*SOURCE DATA*.
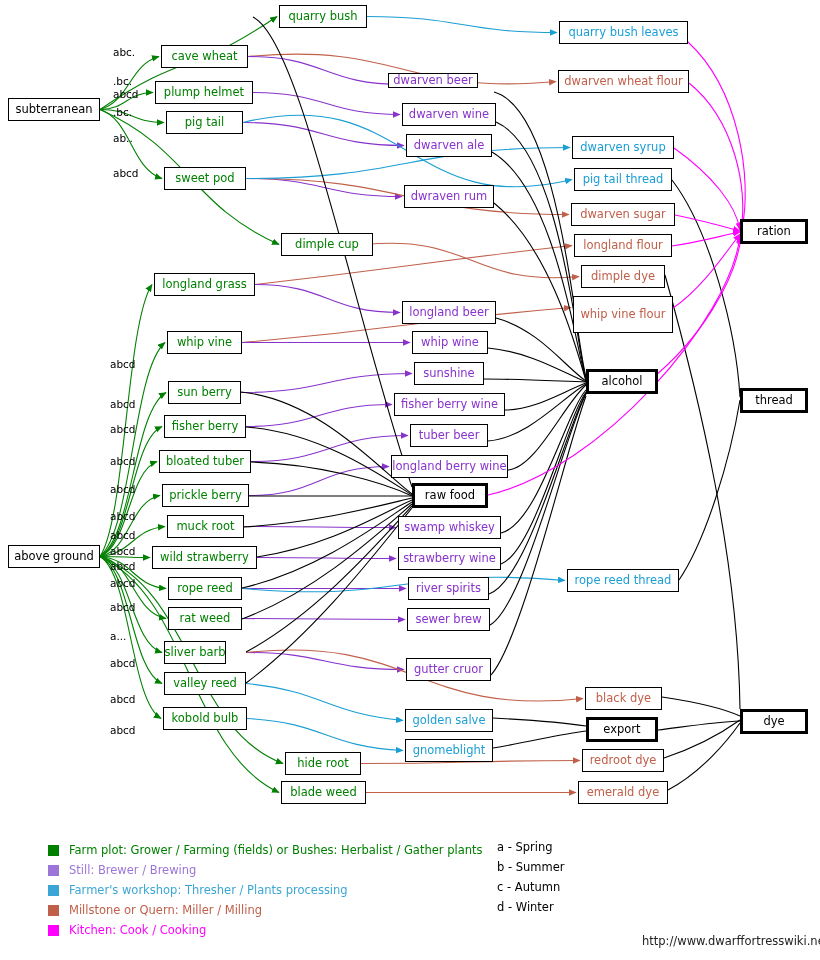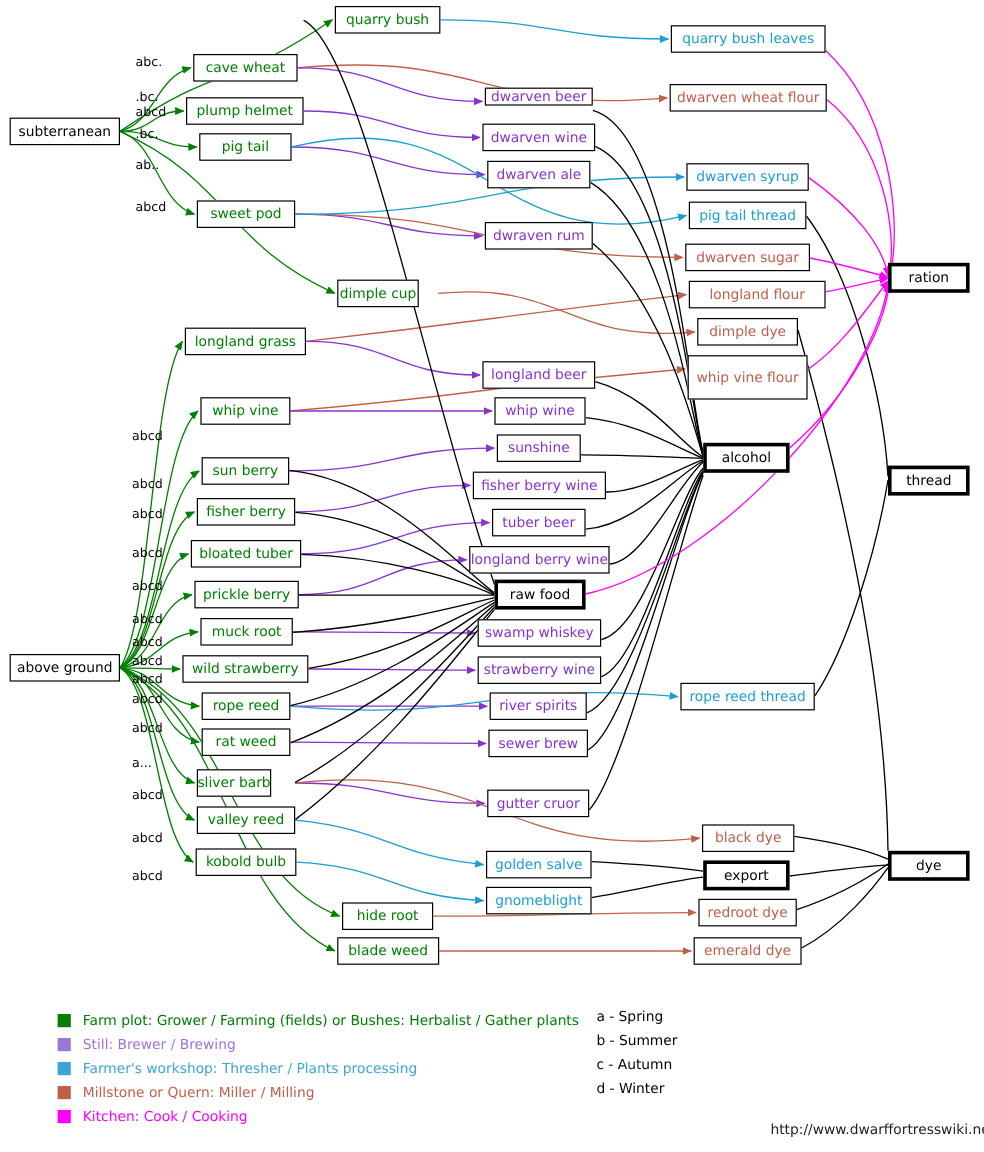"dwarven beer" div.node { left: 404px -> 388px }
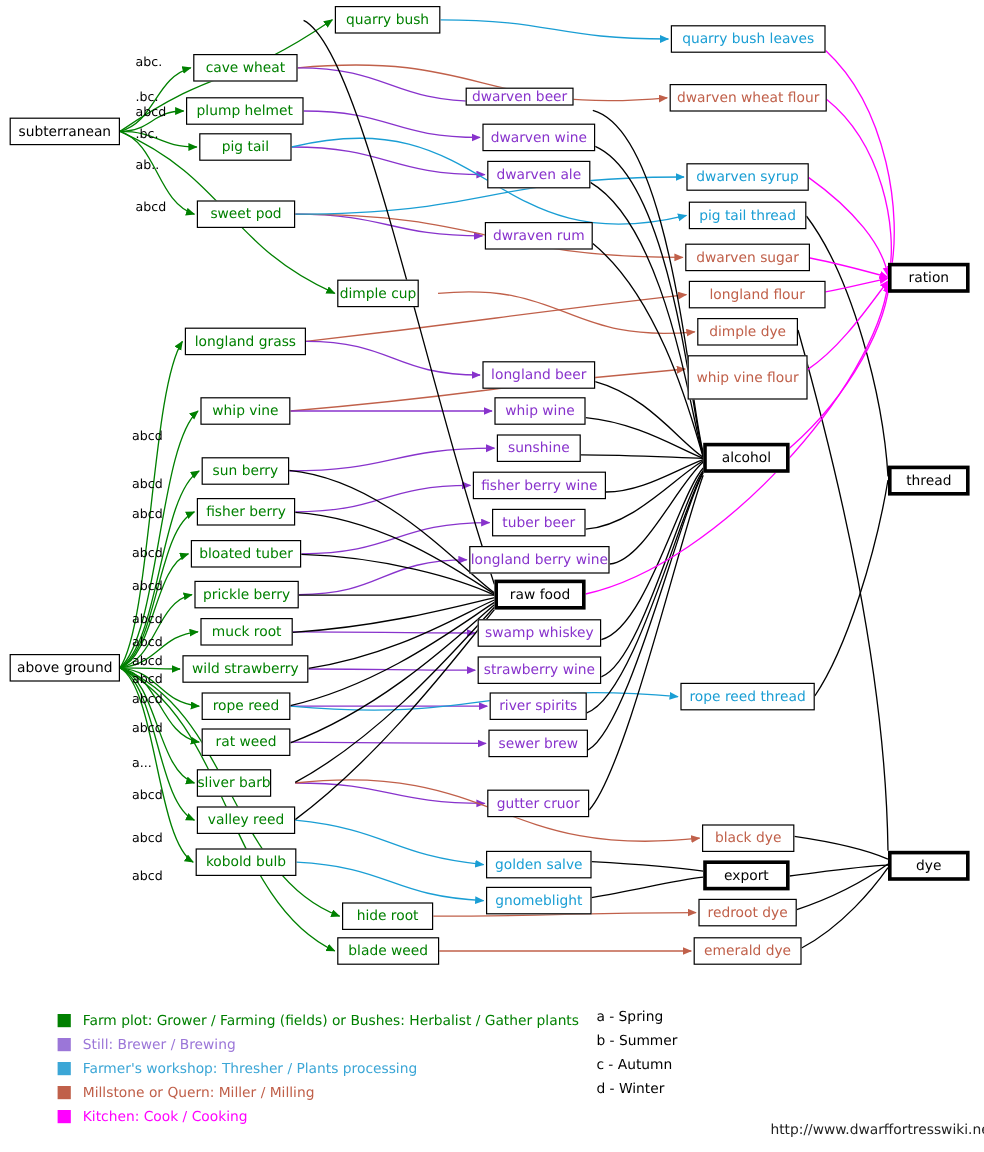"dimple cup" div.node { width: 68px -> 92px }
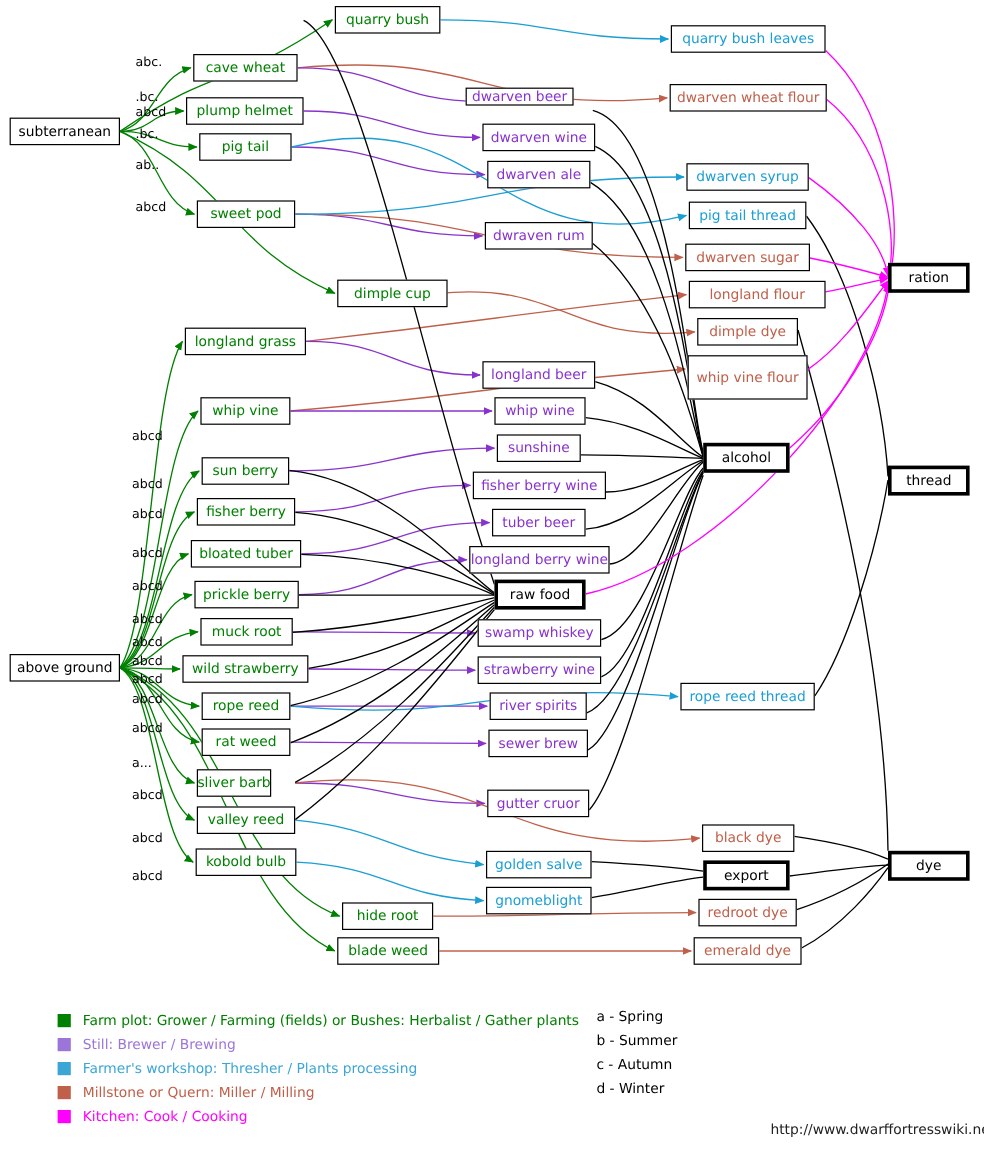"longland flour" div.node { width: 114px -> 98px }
---
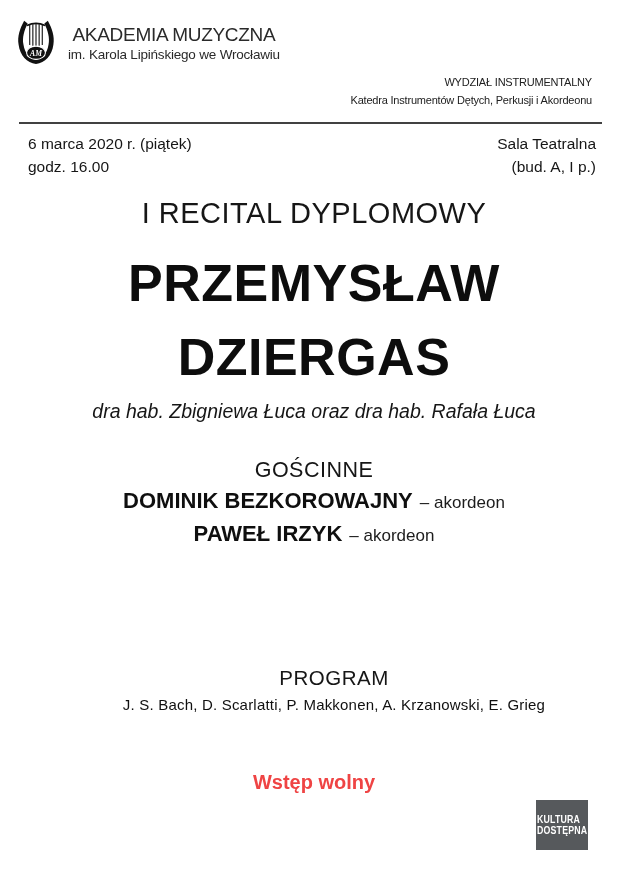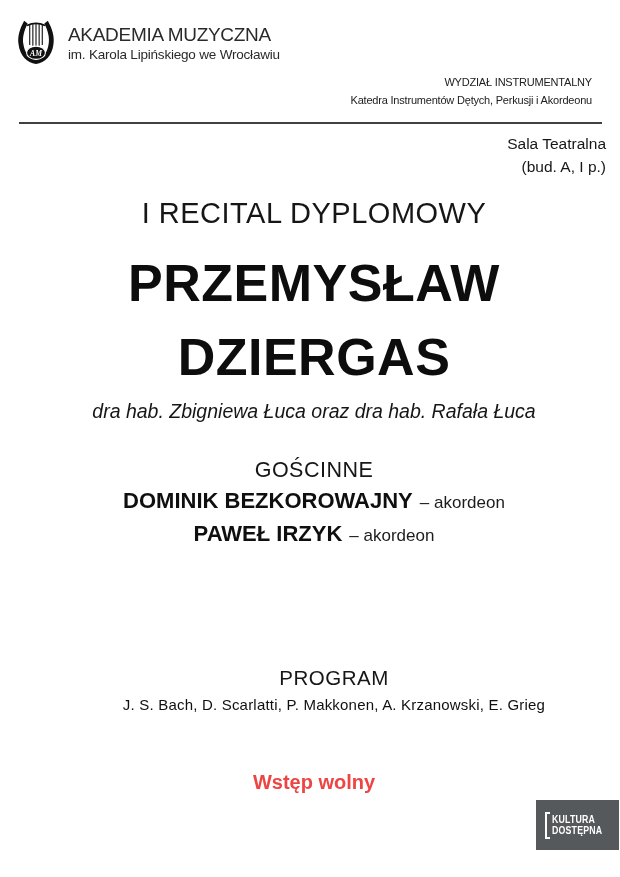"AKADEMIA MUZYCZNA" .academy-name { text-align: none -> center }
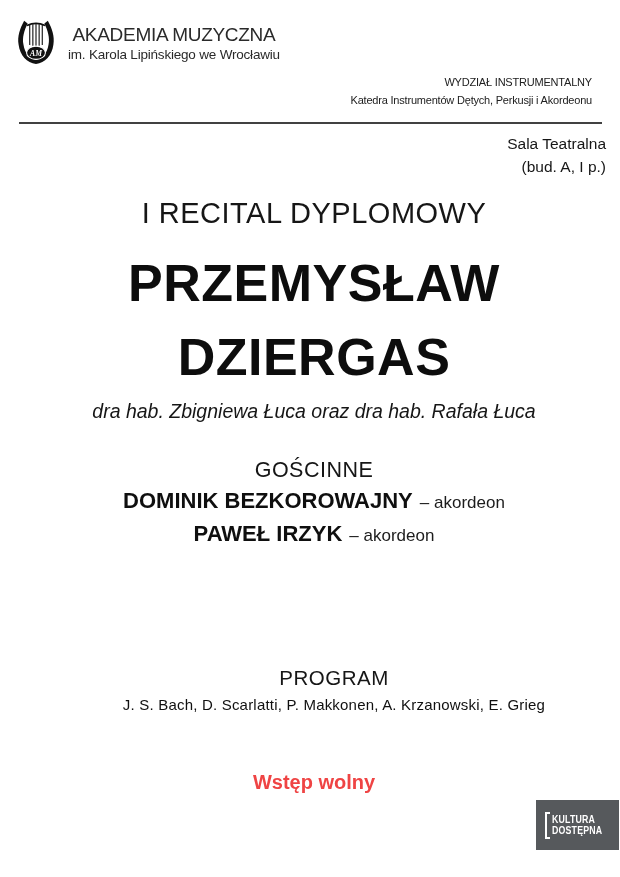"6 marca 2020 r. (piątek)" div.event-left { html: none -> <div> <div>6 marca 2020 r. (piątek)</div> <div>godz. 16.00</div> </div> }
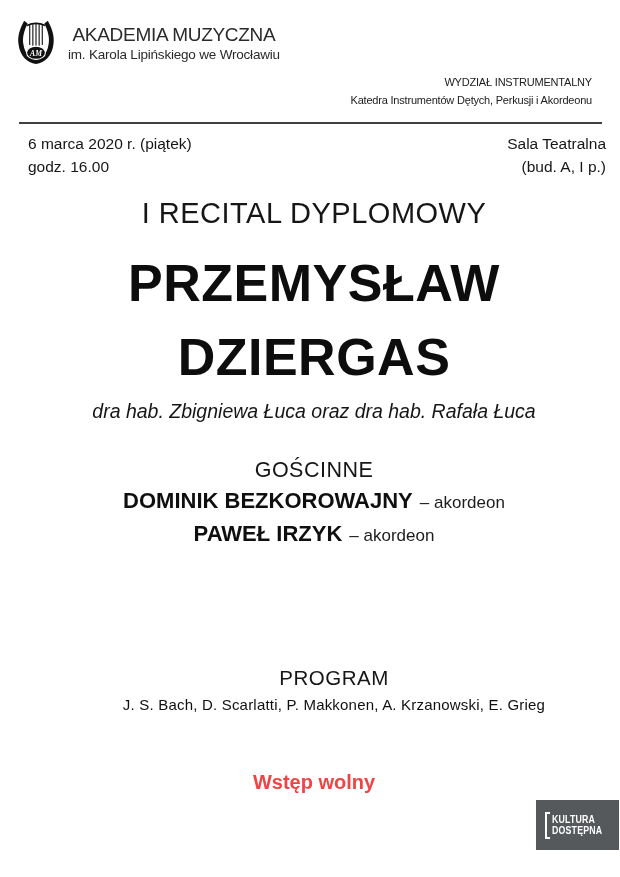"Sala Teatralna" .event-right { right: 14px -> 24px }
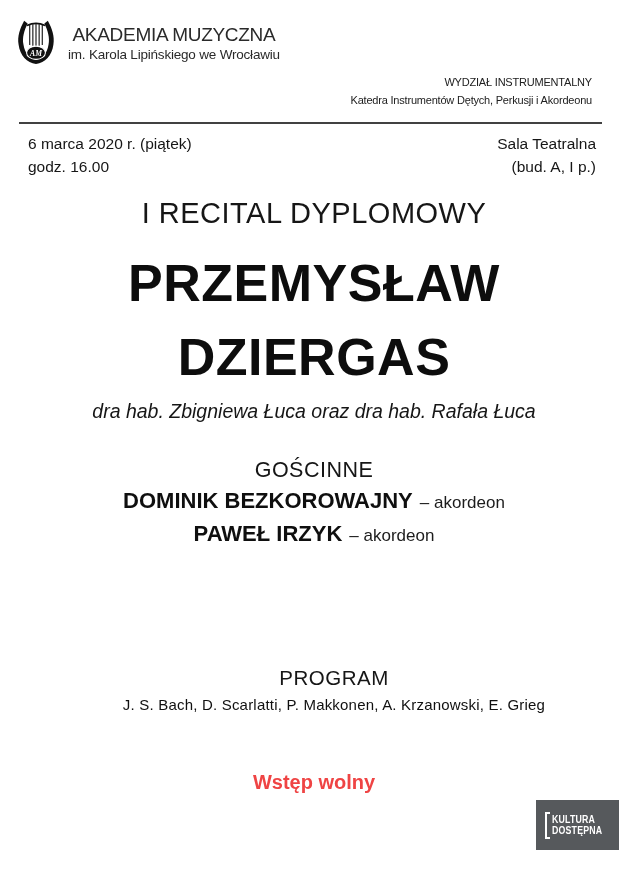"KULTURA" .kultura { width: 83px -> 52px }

*PROBLEM TO WORK ON*.
Restate word for word the lines of the data above that begin at the line with "left: 404px ->" and end at the line with "width: 114px ->", keeping both ends and dropping every picture.

*SOLUTION*.
"dwarven beer" div.node { left: 404px -> 388px }
"dimple cup" div.node { width: 68px -> 92px }
"longland flour" div.node { width: 114px -> 98px }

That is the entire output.